The goal of treatment is to reduce plasma total homocysteine to safe levels (ideally tHcy <50 µmol/L, with some centers targeting <100 µmol/L for older patients). Multiple complementary strategies exist:

1. Pyridoxine (Vitamin B6) Trial

All CBS-HCU patients should undergo a pyridoxine responsiveness trial at diagnosis. Approximately 50% of patients with CBS-HCU show significant response — tHcy drops to near-normal or normal with pharmacological B6 doses (typically 100–500 mg/day). B6-responsive patients generally have a milder natural history, better prognosis, and may not require strict dietary restriction. B6 acts as cofactor stabilizer for mutant CBS enzyme.
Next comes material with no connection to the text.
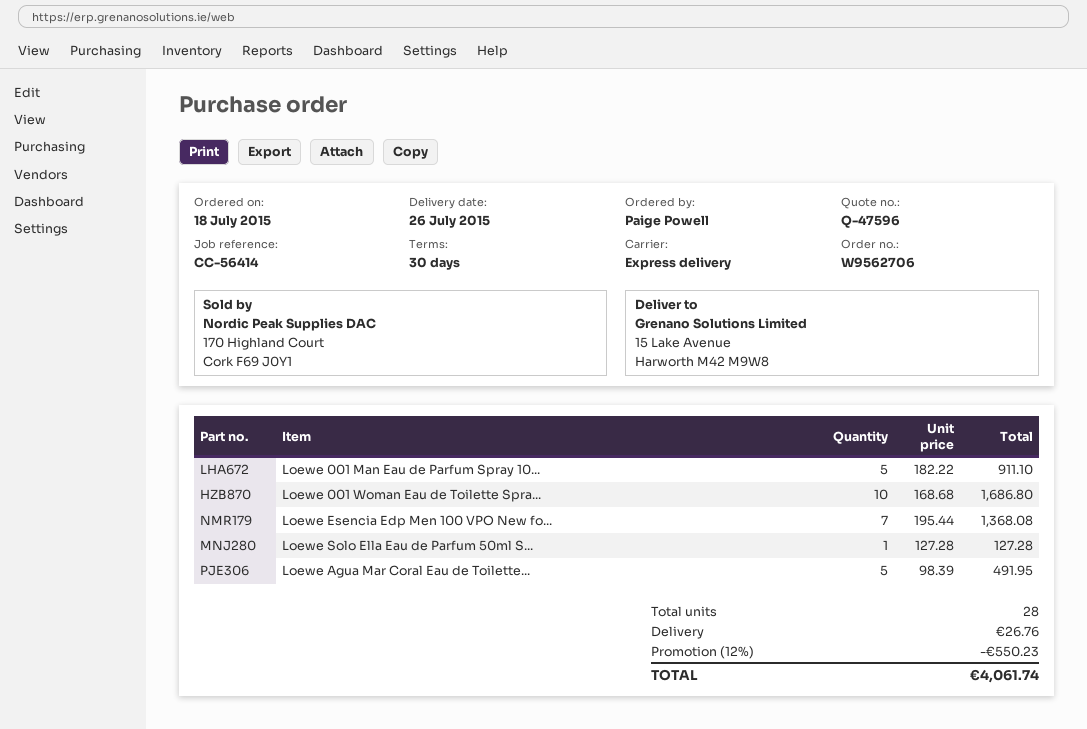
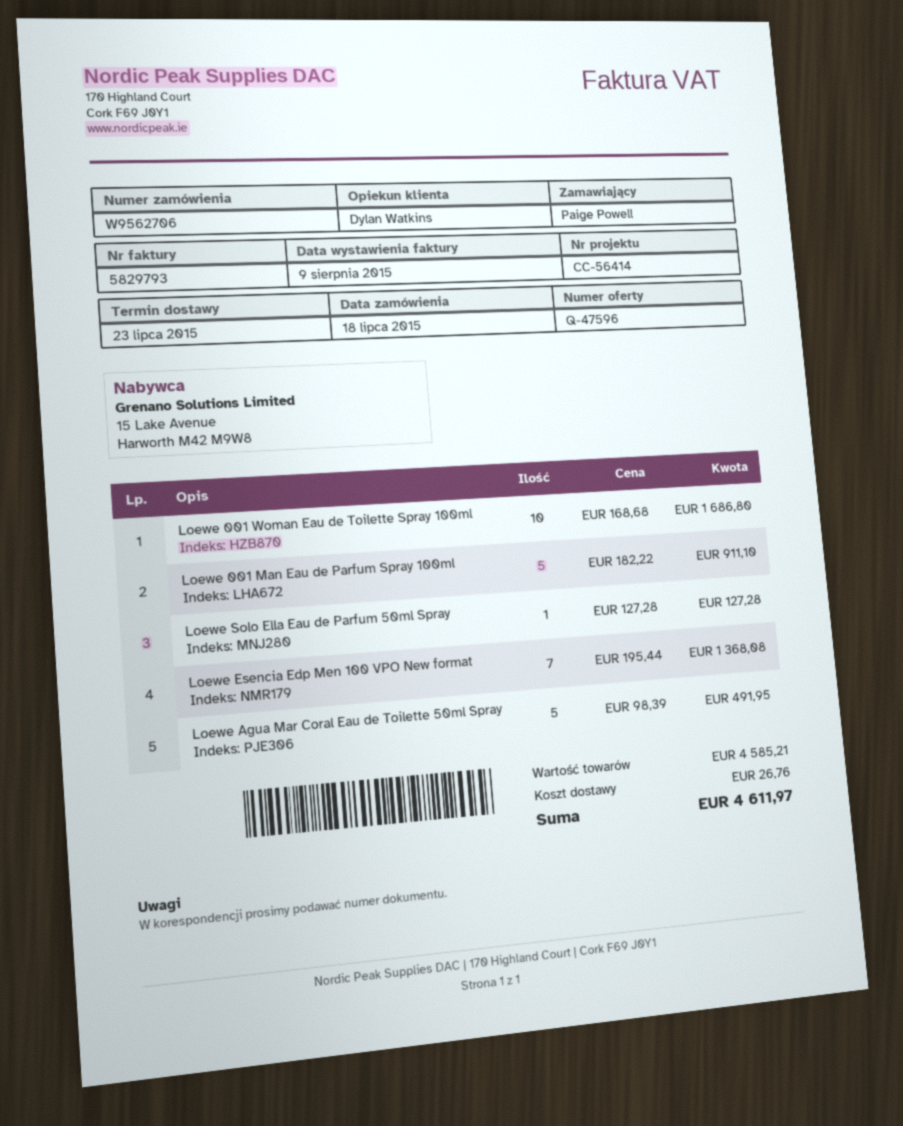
delivery date: 2015-07-26 -> 2015-07-23
discount: 12% = 550.23 -> none
total: 4061.74 -> 4611.97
Non-responsive patients require full dietary therapy.

2. Methionine-Restricted Diet

For B6-non-responsive patients, a low-methionine diet is the cornerstone of treatment. Since methionine is abundant in protein-containing foods, the diet requires restriction of natural protein and substitution with a methionine-free amino acid formula. This is demanding — similar in rigor to the phenylalanine-restricted diet in PKU. Cystine (normally produced via transsulfuration) must be supplemented as it becomes conditionally essential.
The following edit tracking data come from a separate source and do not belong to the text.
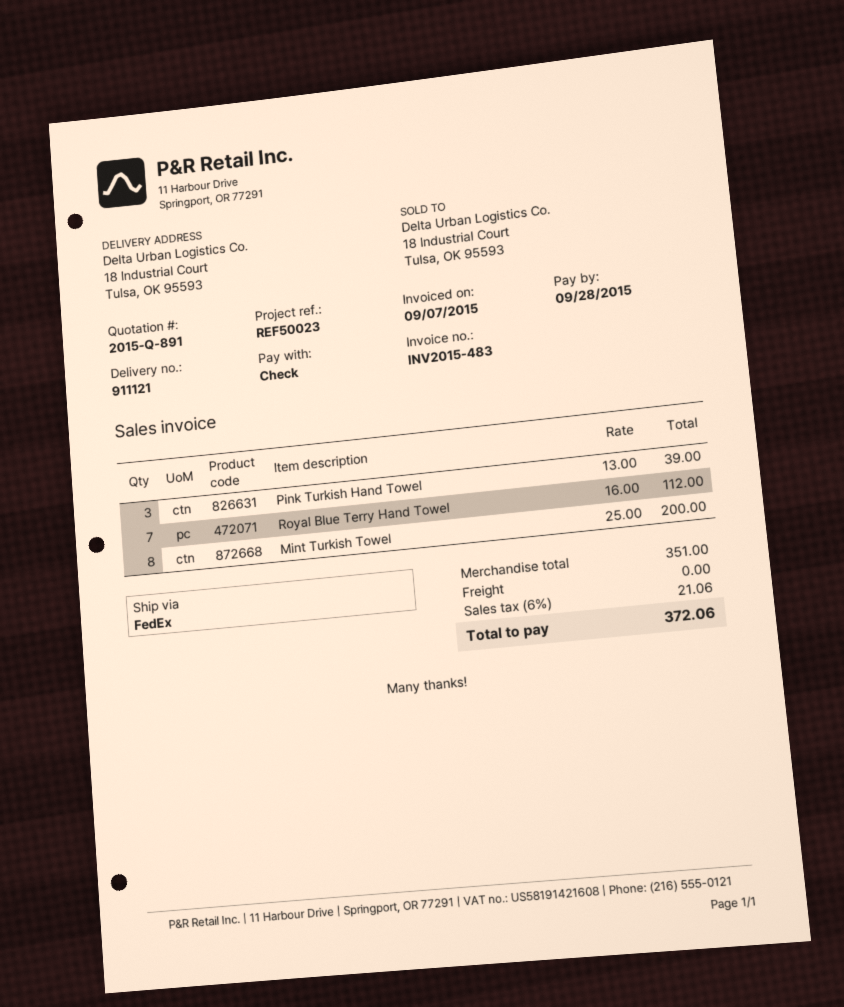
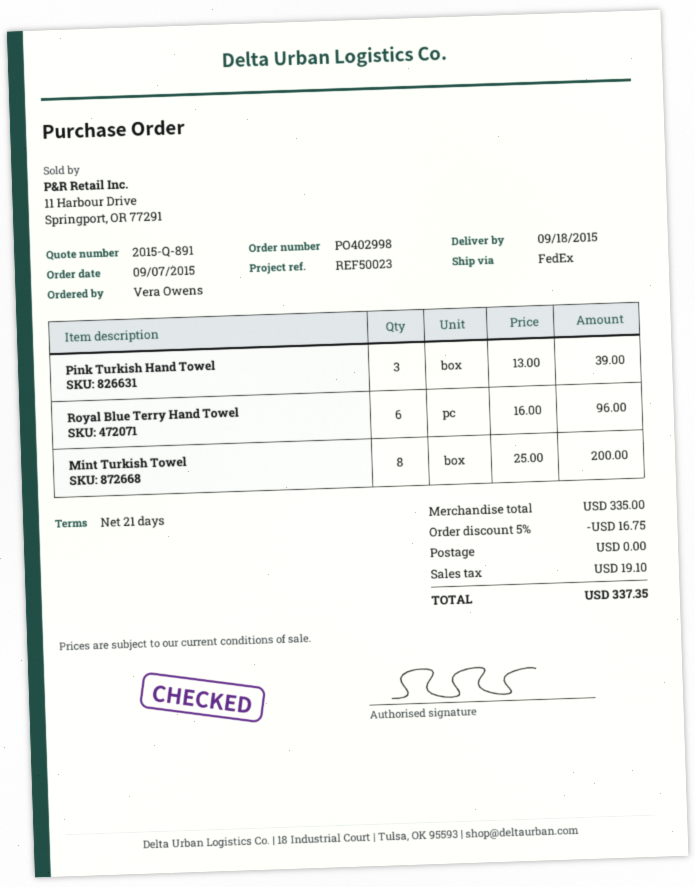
Royal Blue Terry Hand Towel: 7 x 16.00 = 112.00 -> 6 x 16.00 = 96.00
subtotal: 351.00 -> 335.00
discount: none -> 5% = 16.75
tax: 21.06 -> 19.10
total: 372.06 -> 337.35

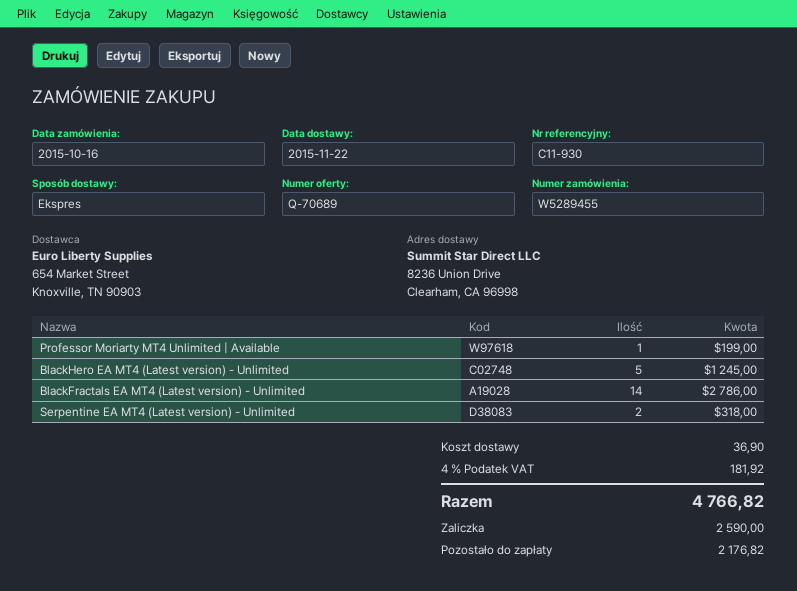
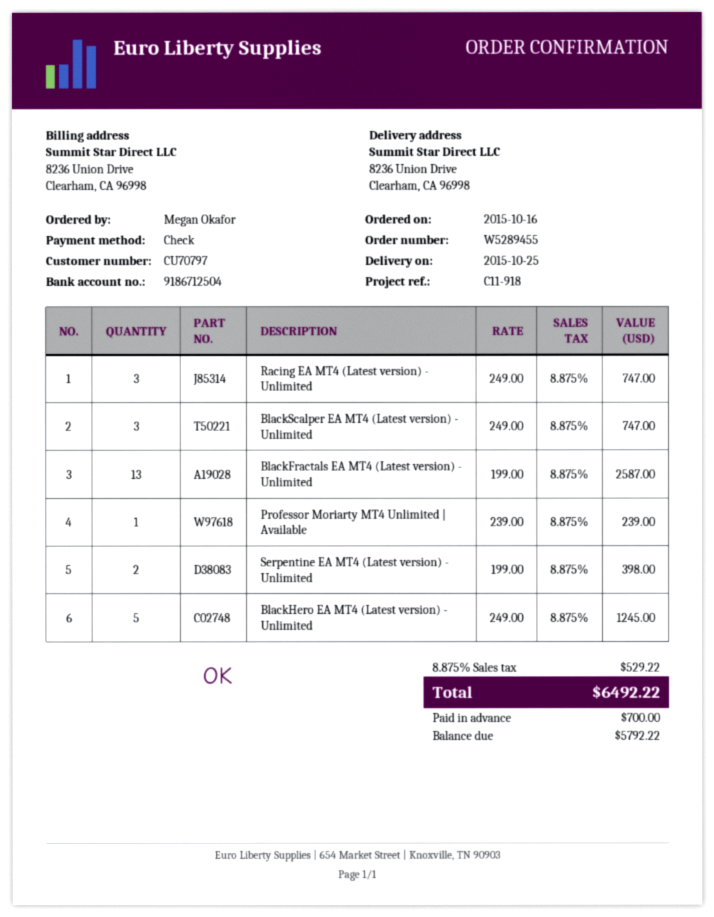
delivery date: 2015-11-22 -> 2015-10-25
reference: C11-930 -> C11-918
Professor Moriarty MT4 Unlimited | Available: 1 for 199.00 -> 1 for 239.00
BlackFractals EA MT4 (Latest version) - Unlimited: 14 for 2786.00 -> 13 for 2587.00
Serpentine EA MT4 (Latest version) - Unlimited: 2 for 318.00 -> 2 for 398.00
Racing EA MT4 (Latest version) - Unlimited: none -> 3 for 747.00
BlackScalper EA MT4 (Latest version) - Unlimited: none -> 3 for 747.00
shipping: 36.90 -> none
tax: 4% = 181.92 -> 8.875% = 529.22
total: 4766.82 -> 6492.22
deposit: 2590.00 -> 700.00
balance: 2176.82 -> 5792.22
3. Betaine (Trimethylglycine)

Betaine (available as Cystadane) is an alternative methyl donor that promotes remethylation of homocysteine to methionine via a B12-independent pathway (betaine-homocysteine methyltransferase, BHMT). This bypasses the blocked CBS enzyme by recycling homocysteine back to methionine. Betaine is effective in both B6-responsive and non-responsive patients and is particularly useful in patients who cannot achieve adequate dietary control. Caution: because betaine drives methionine formation, methionine can rise further — cerebral edema has been reported rarely with very high methionine levels; monitoring is essential.
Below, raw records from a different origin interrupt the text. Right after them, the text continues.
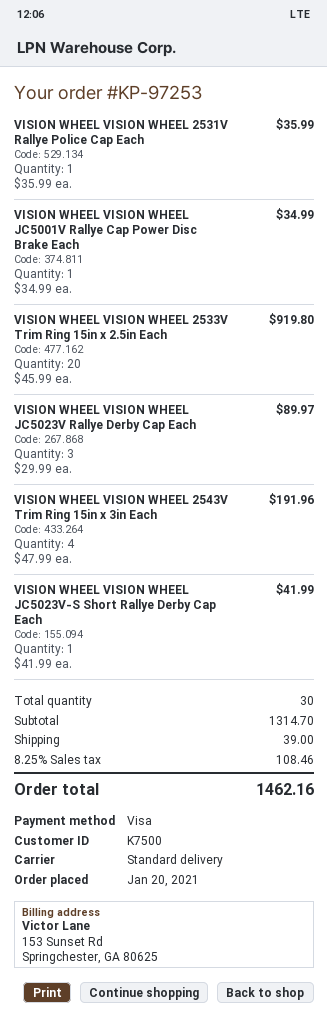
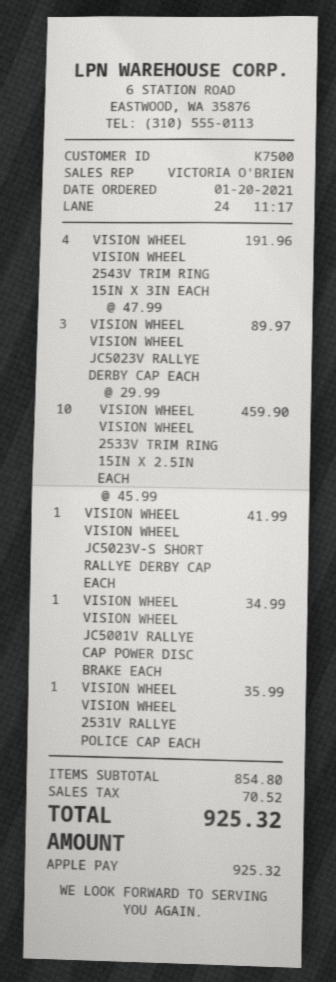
payment method: Visa -> Apple Pay
VISION WHEEL VISION WHEEL 2533V Trim Ring 15in x 2.5in Each: 20 x 45.99 = 919.80 -> 10 x 45.99 = 459.90
subtotal: 1314.70 -> 854.80
shipping: 39.00 -> none
tax: 108.46 -> 70.52
total: 1462.16 -> 925.32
4. Folate and B12 Supplementation

Optimal B12 (cobalamin) and folate levels maximize methionine synthase activity in the remethylation pathway, providing an additional route for homocysteine disposal. These should be maintained at the upper end of normal in all HCU patients.

5. Antithrombotic Therapy

Low-dose aspirin is widely used. Perioperative anticoagulation protocols are mandatory for elective procedures. Patients with prior thrombotic events typically require long-term anticoagulation. Some centers use prophylactic anticoagulation for high-risk procedures or travel (e.g., long-haul flights).

6. Monitoring

Regular plasma tHcy, amino acid profiles, ophthalmological reviews, bone density, and neurodevelopmental assessment form the monitoring backbone. Annual or biannual frequency depending on disease control and patient age.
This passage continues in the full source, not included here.